### [TASK DETAILS]
Without pictures, retype the following entries exactly.

----------------

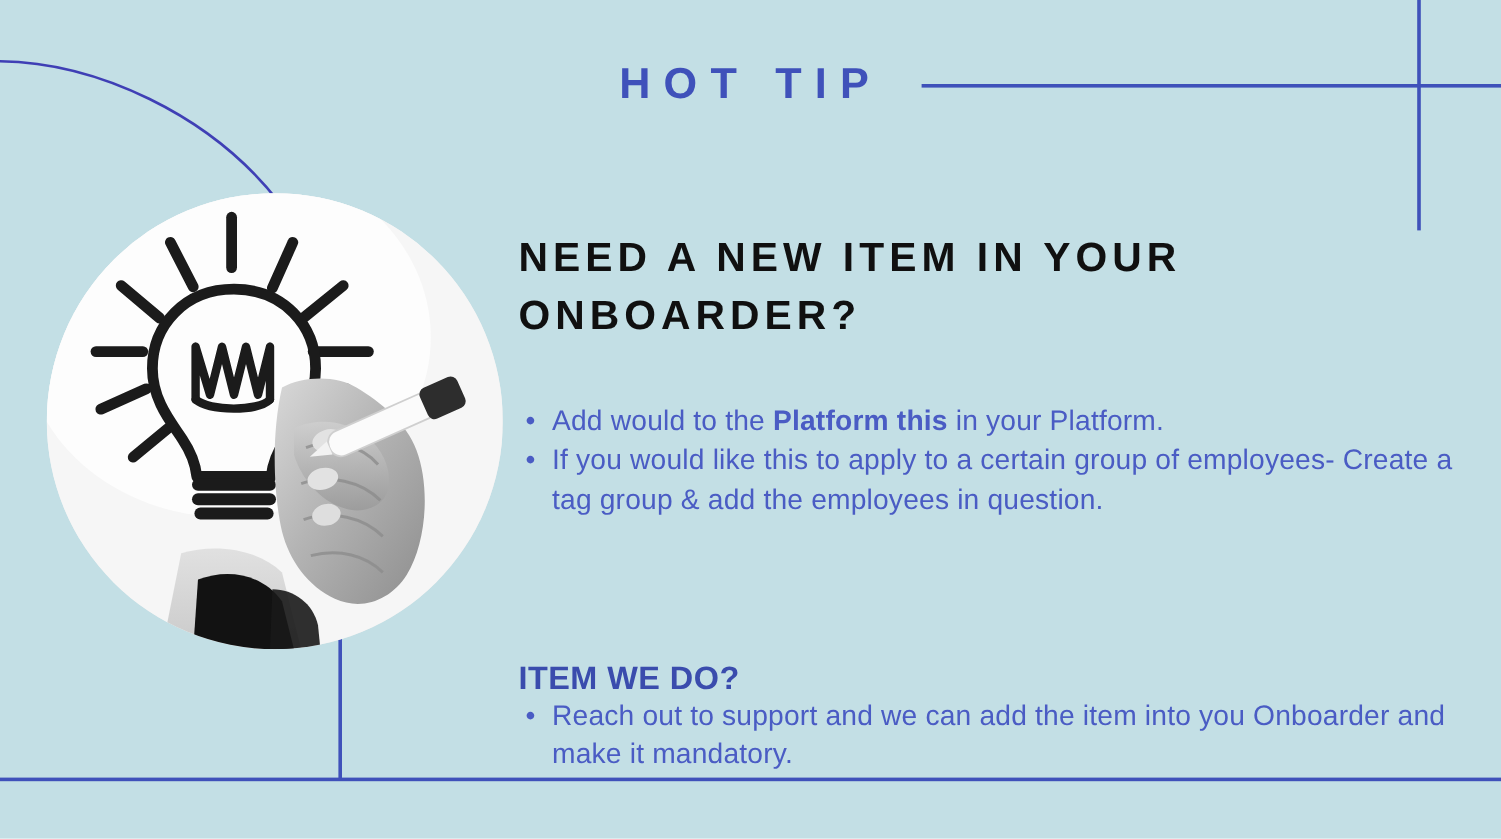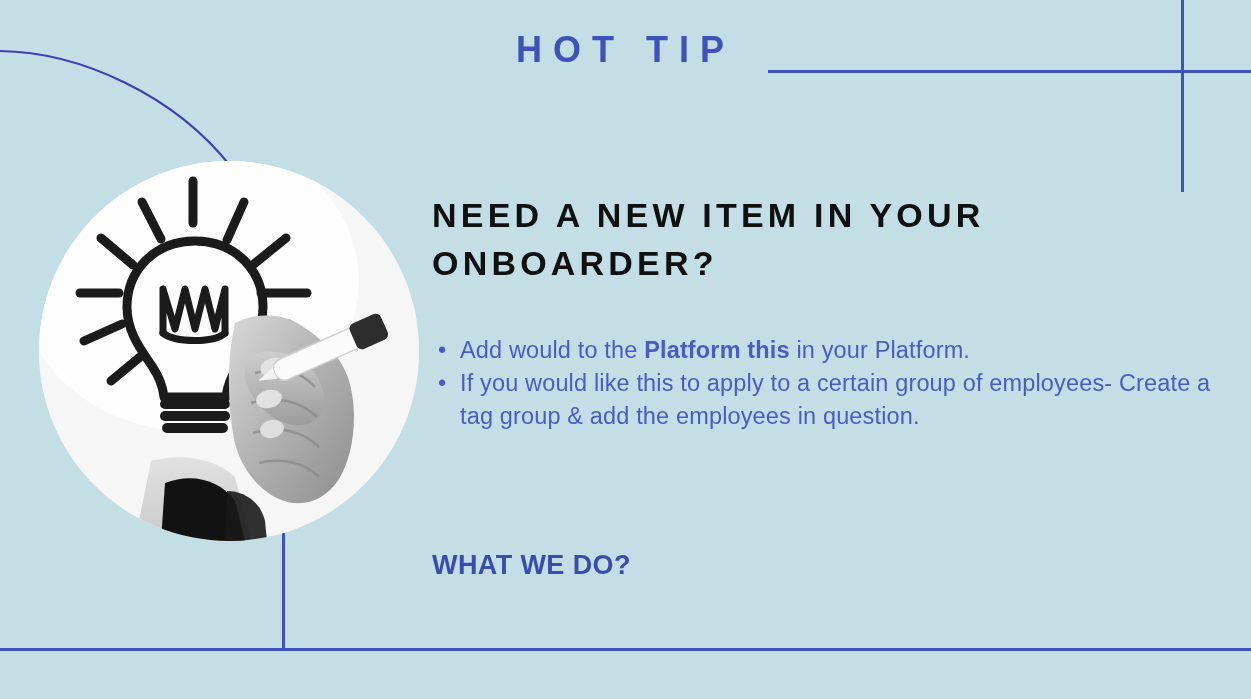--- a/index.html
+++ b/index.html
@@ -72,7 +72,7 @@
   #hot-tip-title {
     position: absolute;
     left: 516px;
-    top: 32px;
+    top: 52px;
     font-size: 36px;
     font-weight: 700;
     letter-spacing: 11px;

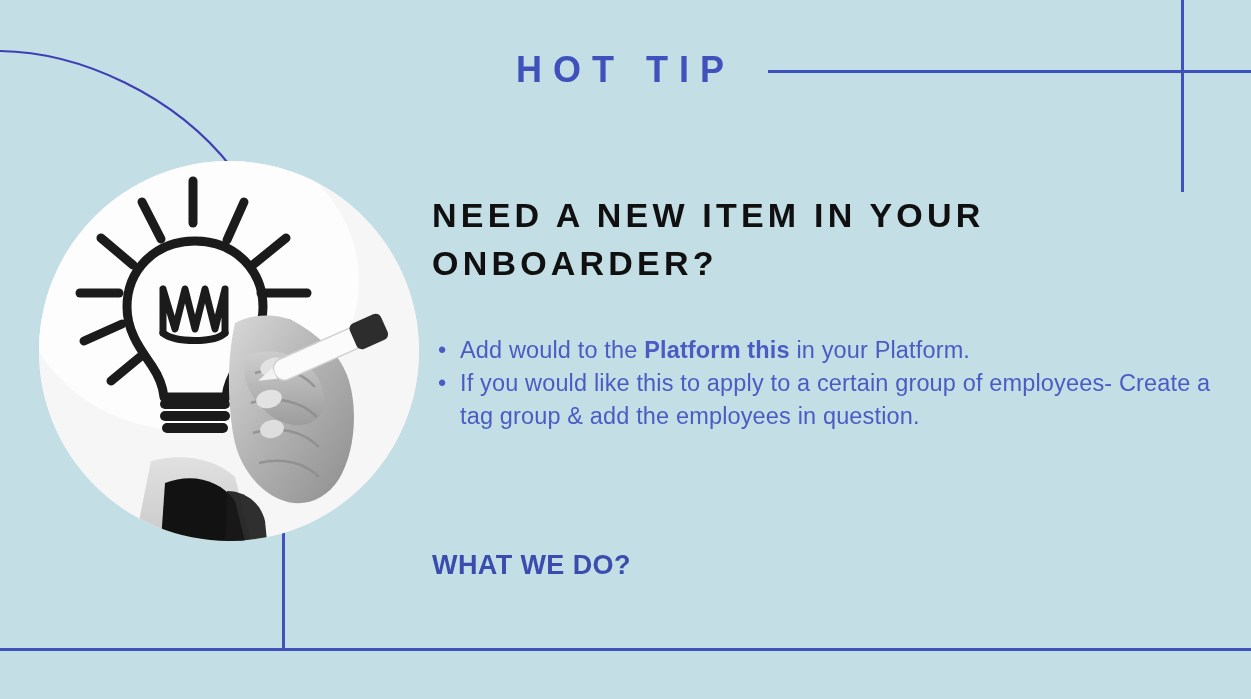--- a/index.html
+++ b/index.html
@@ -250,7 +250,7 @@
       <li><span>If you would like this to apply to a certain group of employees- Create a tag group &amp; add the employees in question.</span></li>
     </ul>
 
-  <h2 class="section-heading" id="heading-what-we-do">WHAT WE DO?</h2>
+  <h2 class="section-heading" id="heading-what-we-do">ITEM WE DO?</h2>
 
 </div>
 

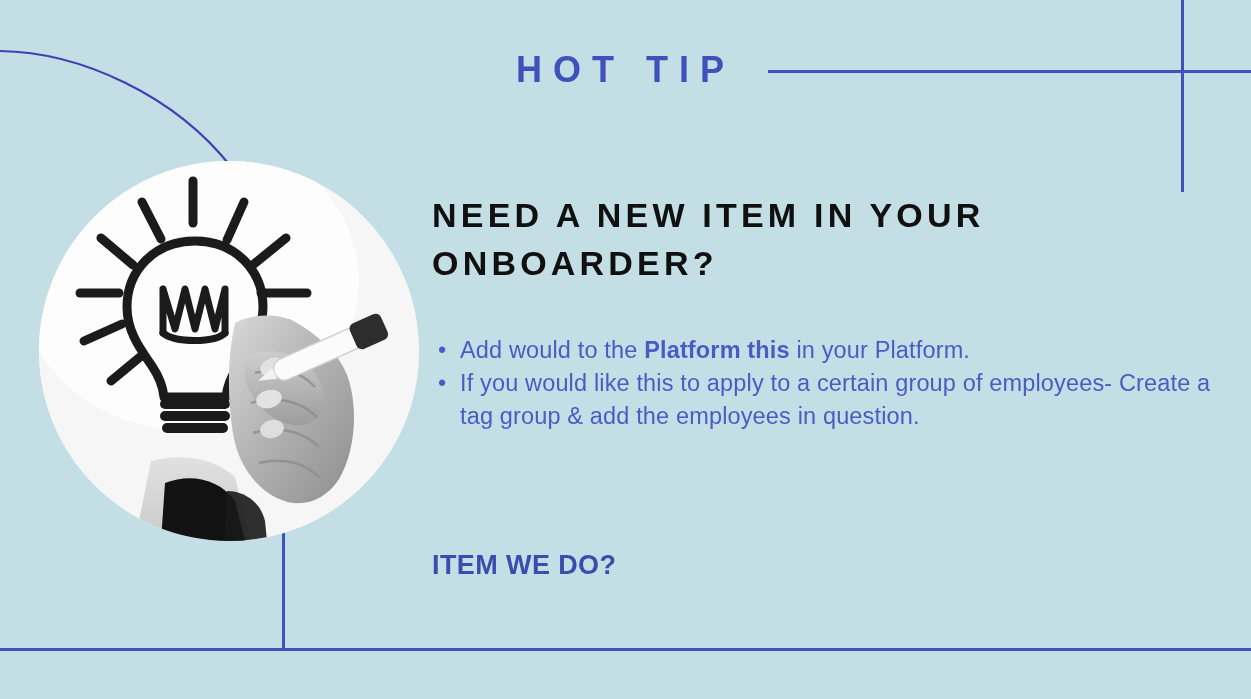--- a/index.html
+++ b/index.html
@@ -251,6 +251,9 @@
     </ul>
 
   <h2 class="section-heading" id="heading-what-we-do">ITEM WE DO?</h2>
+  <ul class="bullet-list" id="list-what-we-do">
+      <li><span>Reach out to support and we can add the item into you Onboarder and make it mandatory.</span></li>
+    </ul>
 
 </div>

----------------

### [SOLUTION TO THIS TASK]
--- a/index.html
+++ b/index.html
@@ -72,7 +72,7 @@
   #hot-tip-title {
     position: absolute;
     left: 516px;
-    top: 32px;
+    top: 52px;
     font-size: 36px;
     font-weight: 700;
     letter-spacing: 11px;

--- a/index.html
+++ b/index.html
@@ -250,7 +250,7 @@
       <li><span>If you would like this to apply to a certain group of employees- Create a tag group &amp; add the employees in question.</span></li>
     </ul>
 
-  <h2 class="section-heading" id="heading-what-we-do">WHAT WE DO?</h2>
+  <h2 class="section-heading" id="heading-what-we-do">ITEM WE DO?</h2>
 
 </div>
 

--- a/index.html
+++ b/index.html
@@ -251,6 +251,9 @@
     </ul>
 
   <h2 class="section-heading" id="heading-what-we-do">ITEM WE DO?</h2>
+  <ul class="bullet-list" id="list-what-we-do">
+      <li><span>Reach out to support and we can add the item into you Onboarder and make it mandatory.</span></li>
+    </ul>
 
 </div>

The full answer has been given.